I wanted someone like that to desire me. I wanted Bach to show me I was just as desirable as my sister who painted beautiful sky things and made art from the garbage of the world. Bach and his purple beard and those wool socks with the big toe worn through. I remember how he laid his soft hand on Adorno’s Dialectic of Enlightenment, as if it were the Bible, as if it could have saved him. I still remember the calloused tip of that big toe.
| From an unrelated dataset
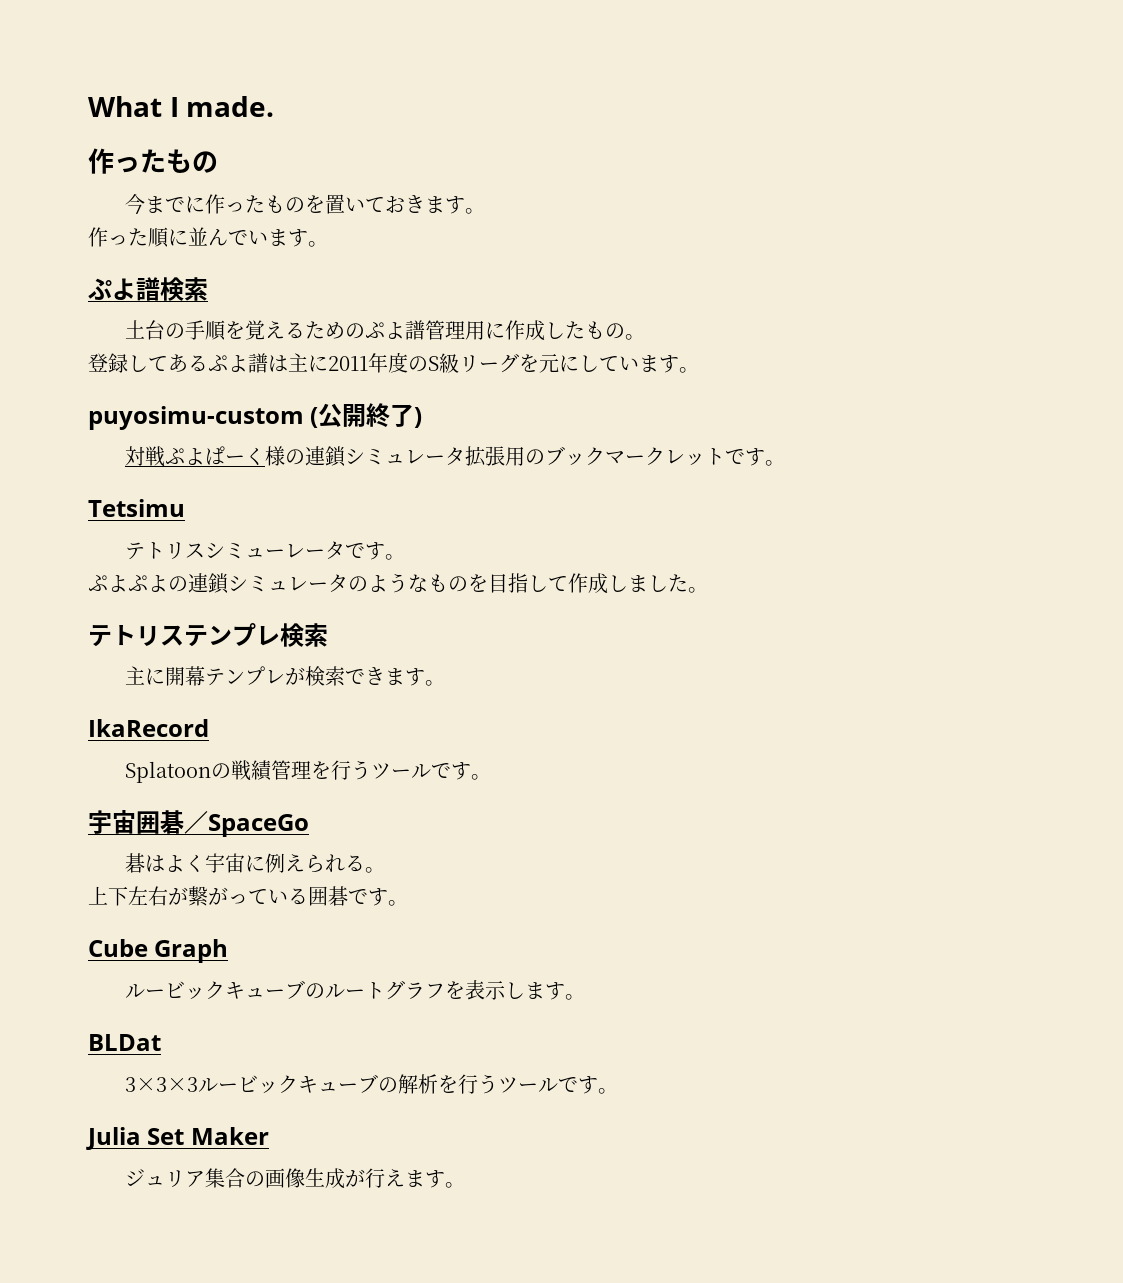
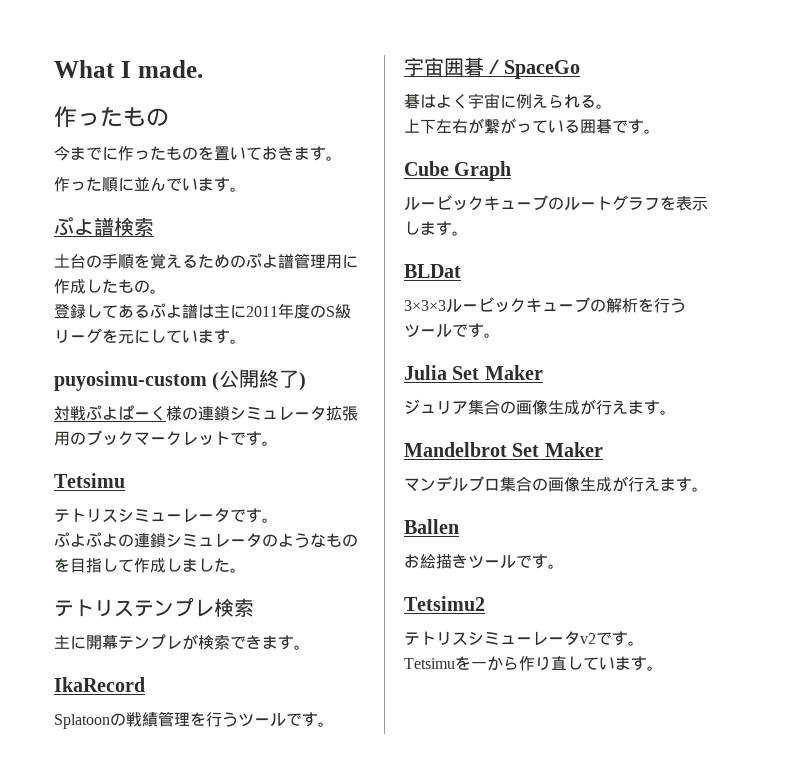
(465, 1185) none -> [404,442,603,457] [404,476,708,492] [404,519,459,534] [404,554,564,569] [404,596,485,611] [404,631,644,646] [404,656,663,671] // Mandelbrot Set Maker // マンデルブロ集合の画像生成が行えます。 // Ballen // お絵描きツールです。 // Tetsimu2 // テトリスシミューレータv2です。 // Tetsimuを一から作り直しています。

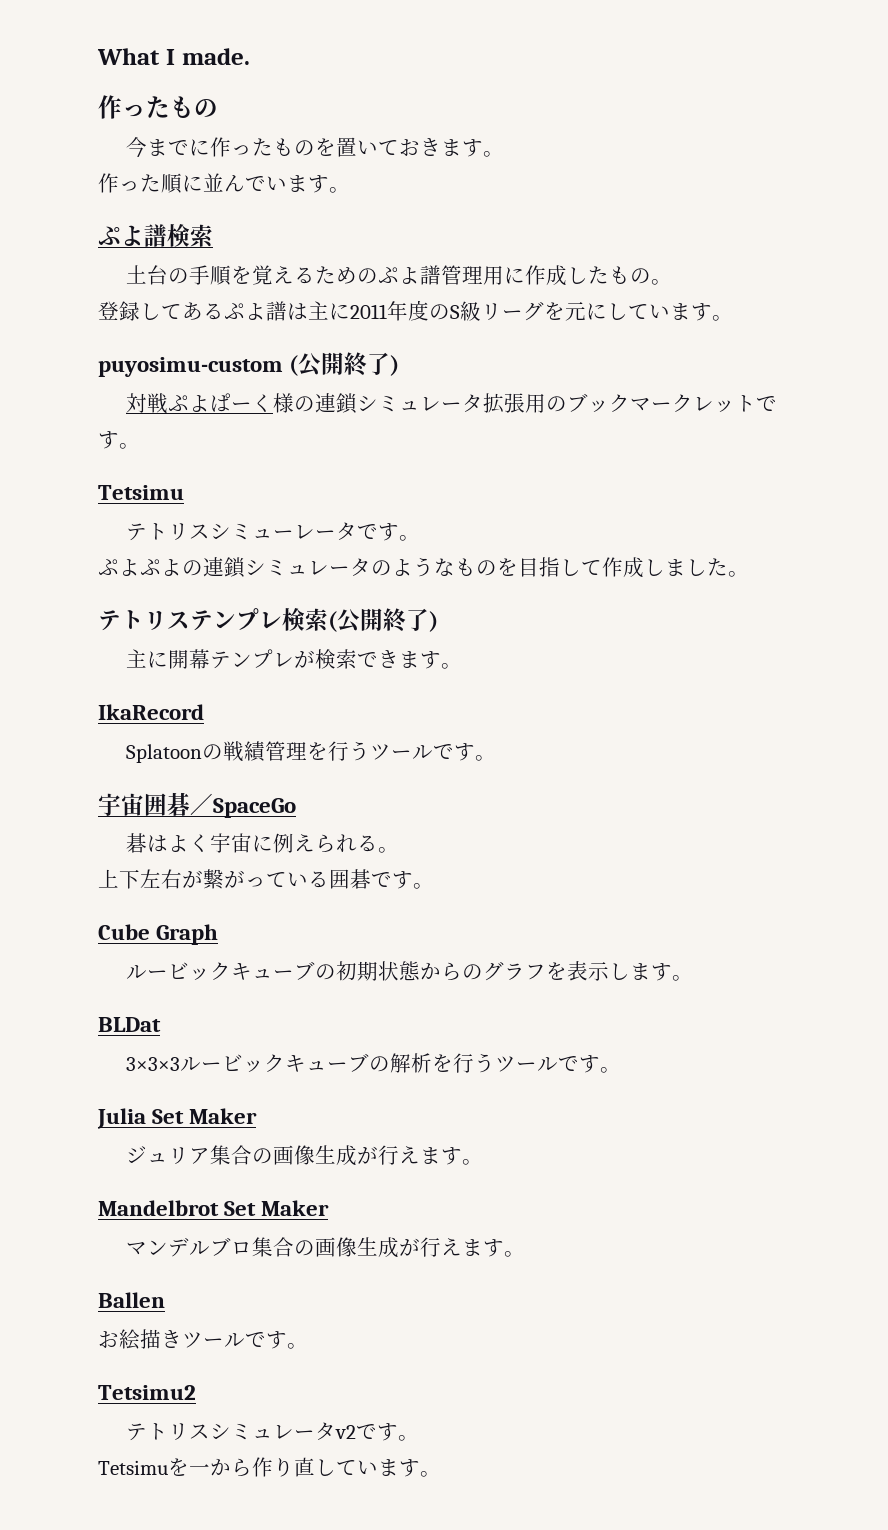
(254, 607) none -> [328,608,438,633] (公開終了)
[564,196,612,211] ルート -> [335,961,483,981] 初期状態からの
[516,637,532,644] ー -> (273, 1434) none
Somehow, I end up in the cheese aisle. God, those blocks of soft white brie sweating inside their plastic sure look so good. I imagine their salt and mold, the way that chemistry blends together into something utterly good. Dairy. God. A life without dairy. Who can imagine that? The definition of sin. Next to the cheese is a summer sausage. Offensive and flecked with white cellulose spots. I hated having sex with Bach, but I couldn’t stop it. I wanted to show my sister that no one was good. Bach wasn’t good. Just because he read Hannah Arendt and Angela Davis and Adorno. He could still sleep with a girl 50 years younger than himself in his wife’s house while she was in a lighthouse seeking the sky. He could still stuff his old man member inside a younger girl, a lesbian with a mullet and chest binder, in an attempt to feel something. This is what the youth do. This is youth again. He didn’t even get out of that chair. A lazy boy. He just sat there in his recliner like I was making him, like I was making him like it.
Before I know what I’m doing, I’m peeling back the casing on the summer sausage. My lips quiver. I chew the sausage, and the salt stings the sore spots in my mouth that the fruit made. I am eating that sausage, burping it up, eating it too fast. Then I eat another and another. I could eat them all. And I don’t care who’s looking. I don’t even care.